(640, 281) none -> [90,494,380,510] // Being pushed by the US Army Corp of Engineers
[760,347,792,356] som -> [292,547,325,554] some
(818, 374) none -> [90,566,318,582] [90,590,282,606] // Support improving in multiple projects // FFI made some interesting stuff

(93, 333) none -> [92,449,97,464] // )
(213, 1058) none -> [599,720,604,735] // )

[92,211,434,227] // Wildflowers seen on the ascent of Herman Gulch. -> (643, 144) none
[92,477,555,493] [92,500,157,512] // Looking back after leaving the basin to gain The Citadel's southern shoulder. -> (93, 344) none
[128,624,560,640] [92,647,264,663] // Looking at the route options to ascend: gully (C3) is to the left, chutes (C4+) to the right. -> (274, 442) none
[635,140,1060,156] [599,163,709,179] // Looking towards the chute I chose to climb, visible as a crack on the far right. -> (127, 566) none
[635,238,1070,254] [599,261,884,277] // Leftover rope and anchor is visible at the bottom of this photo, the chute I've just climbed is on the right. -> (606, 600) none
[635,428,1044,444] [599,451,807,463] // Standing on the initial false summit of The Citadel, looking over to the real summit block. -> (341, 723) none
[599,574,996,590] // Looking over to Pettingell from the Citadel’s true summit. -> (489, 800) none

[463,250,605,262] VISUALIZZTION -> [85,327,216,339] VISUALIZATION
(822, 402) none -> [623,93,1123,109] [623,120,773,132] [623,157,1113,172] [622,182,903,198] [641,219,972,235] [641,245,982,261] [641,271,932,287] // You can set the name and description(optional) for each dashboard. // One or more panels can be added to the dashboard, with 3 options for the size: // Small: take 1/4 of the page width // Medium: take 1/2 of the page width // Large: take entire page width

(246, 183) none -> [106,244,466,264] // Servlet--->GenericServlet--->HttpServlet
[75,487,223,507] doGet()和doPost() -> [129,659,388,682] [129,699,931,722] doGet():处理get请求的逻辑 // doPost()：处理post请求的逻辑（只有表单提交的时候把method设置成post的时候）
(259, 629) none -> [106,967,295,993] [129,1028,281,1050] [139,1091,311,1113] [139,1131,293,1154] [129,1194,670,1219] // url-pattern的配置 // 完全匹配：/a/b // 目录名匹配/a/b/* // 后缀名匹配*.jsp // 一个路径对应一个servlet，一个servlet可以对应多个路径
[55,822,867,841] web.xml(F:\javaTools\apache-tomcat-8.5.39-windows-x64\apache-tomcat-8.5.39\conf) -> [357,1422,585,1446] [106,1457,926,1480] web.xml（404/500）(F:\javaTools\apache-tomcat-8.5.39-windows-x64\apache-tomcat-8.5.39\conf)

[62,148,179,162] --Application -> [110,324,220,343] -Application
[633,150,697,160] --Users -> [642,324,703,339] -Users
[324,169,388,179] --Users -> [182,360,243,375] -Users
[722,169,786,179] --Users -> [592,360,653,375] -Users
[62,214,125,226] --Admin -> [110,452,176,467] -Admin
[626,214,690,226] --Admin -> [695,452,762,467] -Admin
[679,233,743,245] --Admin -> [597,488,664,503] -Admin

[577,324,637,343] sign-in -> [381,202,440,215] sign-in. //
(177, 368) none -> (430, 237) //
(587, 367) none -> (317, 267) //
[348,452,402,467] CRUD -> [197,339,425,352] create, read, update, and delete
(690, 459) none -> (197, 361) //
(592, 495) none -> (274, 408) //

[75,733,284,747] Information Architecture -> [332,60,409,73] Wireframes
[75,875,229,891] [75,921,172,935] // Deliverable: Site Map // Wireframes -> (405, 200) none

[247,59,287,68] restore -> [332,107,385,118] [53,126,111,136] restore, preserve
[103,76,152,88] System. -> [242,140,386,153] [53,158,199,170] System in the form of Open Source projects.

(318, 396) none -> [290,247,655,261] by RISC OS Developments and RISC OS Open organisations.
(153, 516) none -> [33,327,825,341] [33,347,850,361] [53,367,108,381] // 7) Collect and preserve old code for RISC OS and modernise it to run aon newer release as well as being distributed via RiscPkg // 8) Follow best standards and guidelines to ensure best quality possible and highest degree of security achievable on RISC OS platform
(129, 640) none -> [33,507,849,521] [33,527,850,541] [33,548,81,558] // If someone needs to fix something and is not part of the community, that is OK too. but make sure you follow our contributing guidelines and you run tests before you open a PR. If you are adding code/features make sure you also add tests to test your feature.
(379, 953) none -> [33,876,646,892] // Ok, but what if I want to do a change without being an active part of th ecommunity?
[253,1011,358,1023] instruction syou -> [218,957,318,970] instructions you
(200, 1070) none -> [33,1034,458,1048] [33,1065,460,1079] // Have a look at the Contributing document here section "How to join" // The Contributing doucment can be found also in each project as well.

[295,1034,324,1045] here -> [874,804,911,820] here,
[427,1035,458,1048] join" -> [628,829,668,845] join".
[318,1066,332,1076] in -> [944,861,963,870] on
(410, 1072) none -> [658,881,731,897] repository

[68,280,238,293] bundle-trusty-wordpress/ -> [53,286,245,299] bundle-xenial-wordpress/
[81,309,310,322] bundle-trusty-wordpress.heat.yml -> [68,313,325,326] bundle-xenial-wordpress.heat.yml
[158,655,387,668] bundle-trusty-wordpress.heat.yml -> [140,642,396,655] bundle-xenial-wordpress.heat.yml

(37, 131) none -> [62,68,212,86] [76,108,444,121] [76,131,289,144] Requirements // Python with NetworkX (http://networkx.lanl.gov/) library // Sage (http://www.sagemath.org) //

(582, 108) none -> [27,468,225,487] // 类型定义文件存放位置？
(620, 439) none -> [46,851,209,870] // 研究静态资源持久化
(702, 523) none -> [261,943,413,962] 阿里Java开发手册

• _WHAT THE TASK REQUIRES_
Find the lines above with the word "visible". Copy them out.

• _WRITTEN ANSWER_
[635,140,1060,156] [599,163,709,179] // Looking towards the chute I chose to climb, visible as a crack on the far right. -> (127, 566) none
[635,238,1070,254] [599,261,884,277] // Leftover rope and anchor is visible at the bottom of this photo, the chute I've just climbed is on the right. -> (606, 600) none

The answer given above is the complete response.